== Exercise requirements ==
Of the lines below, report only those that contain "right".

== Records to use ==
——
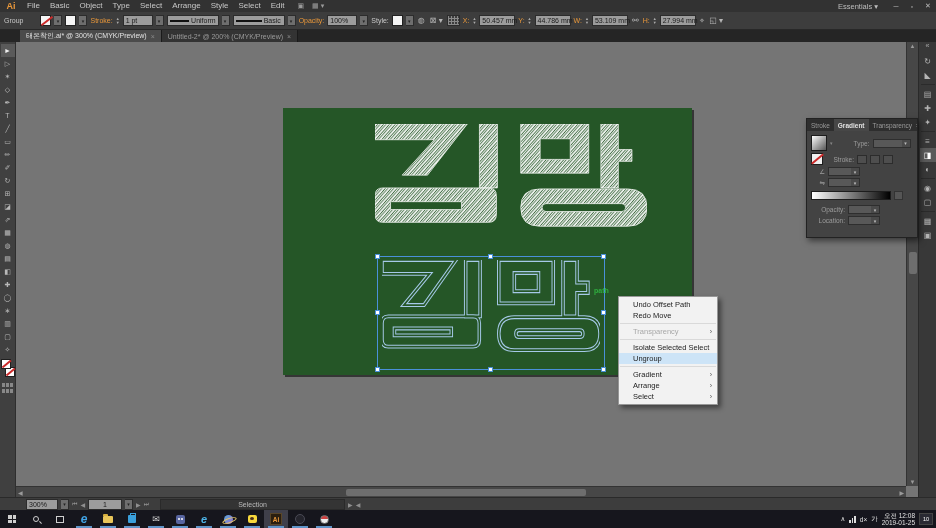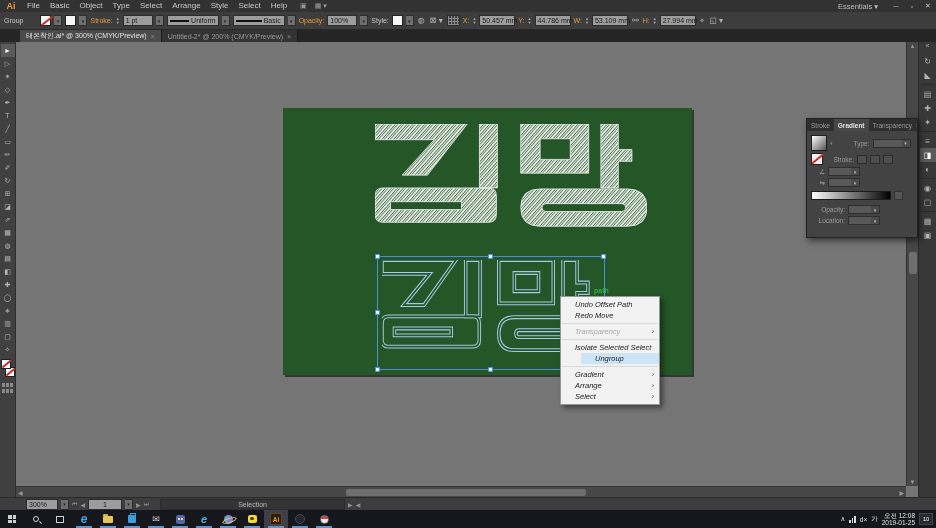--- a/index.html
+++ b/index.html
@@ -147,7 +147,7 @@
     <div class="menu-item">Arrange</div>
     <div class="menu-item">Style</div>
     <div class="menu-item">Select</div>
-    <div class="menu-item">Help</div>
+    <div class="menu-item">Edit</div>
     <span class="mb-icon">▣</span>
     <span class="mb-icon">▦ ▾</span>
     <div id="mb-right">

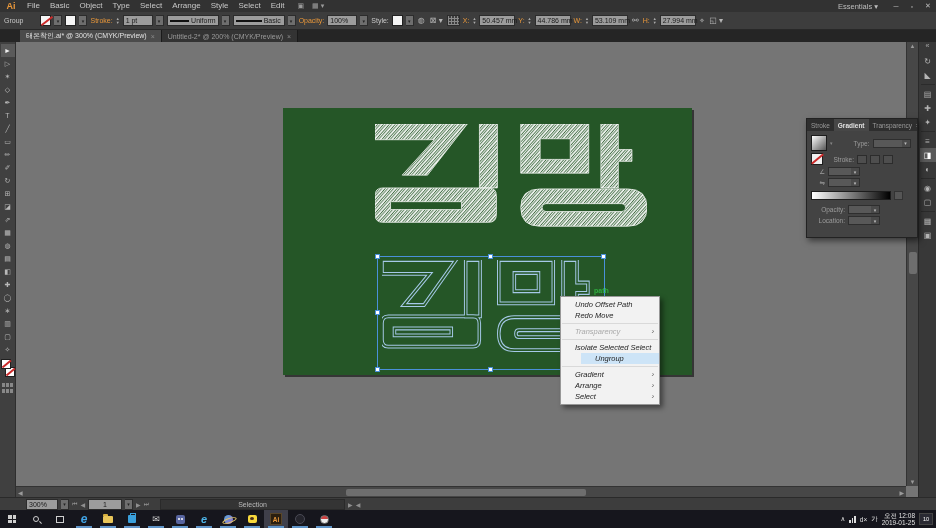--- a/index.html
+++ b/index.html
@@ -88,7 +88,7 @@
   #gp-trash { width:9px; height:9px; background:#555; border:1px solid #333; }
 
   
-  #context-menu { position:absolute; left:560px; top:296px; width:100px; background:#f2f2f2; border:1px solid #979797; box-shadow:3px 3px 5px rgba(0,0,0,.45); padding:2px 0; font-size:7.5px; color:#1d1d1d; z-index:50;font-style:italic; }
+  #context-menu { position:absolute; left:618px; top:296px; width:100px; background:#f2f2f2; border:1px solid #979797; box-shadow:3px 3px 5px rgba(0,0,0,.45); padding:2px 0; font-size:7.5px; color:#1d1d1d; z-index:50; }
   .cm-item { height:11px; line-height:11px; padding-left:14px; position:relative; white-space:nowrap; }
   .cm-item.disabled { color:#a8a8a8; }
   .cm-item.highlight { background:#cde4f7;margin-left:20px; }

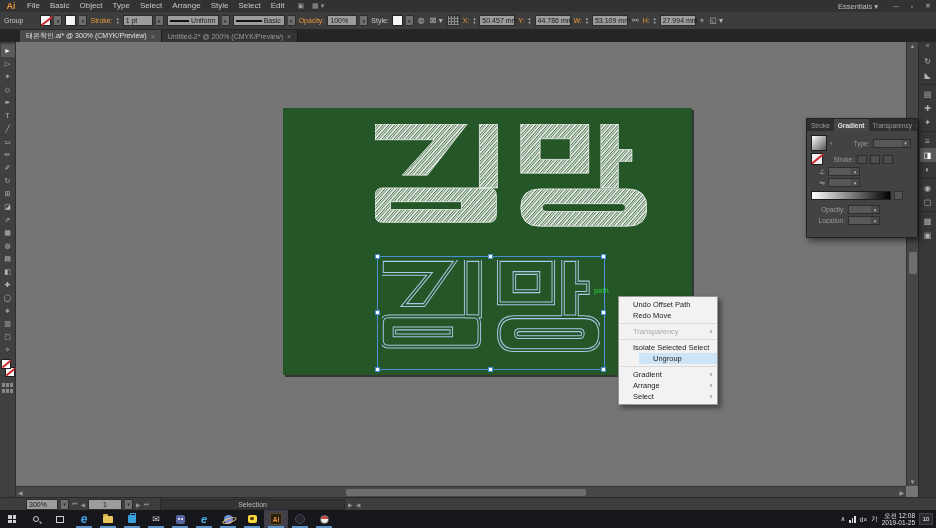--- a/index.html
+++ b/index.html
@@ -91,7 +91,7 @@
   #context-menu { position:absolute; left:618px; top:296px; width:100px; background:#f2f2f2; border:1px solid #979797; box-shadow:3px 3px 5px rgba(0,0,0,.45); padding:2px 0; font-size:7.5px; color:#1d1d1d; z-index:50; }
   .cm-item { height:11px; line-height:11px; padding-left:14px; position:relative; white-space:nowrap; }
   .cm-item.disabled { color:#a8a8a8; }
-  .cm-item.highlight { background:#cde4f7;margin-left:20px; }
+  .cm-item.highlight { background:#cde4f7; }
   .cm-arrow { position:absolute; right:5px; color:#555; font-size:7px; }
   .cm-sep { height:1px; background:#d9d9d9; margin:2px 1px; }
——
== Answer box ==
     <div id="mb-right">
   .cm-arrow { position:absolute; right:5px; color:#555; font-size:7px; }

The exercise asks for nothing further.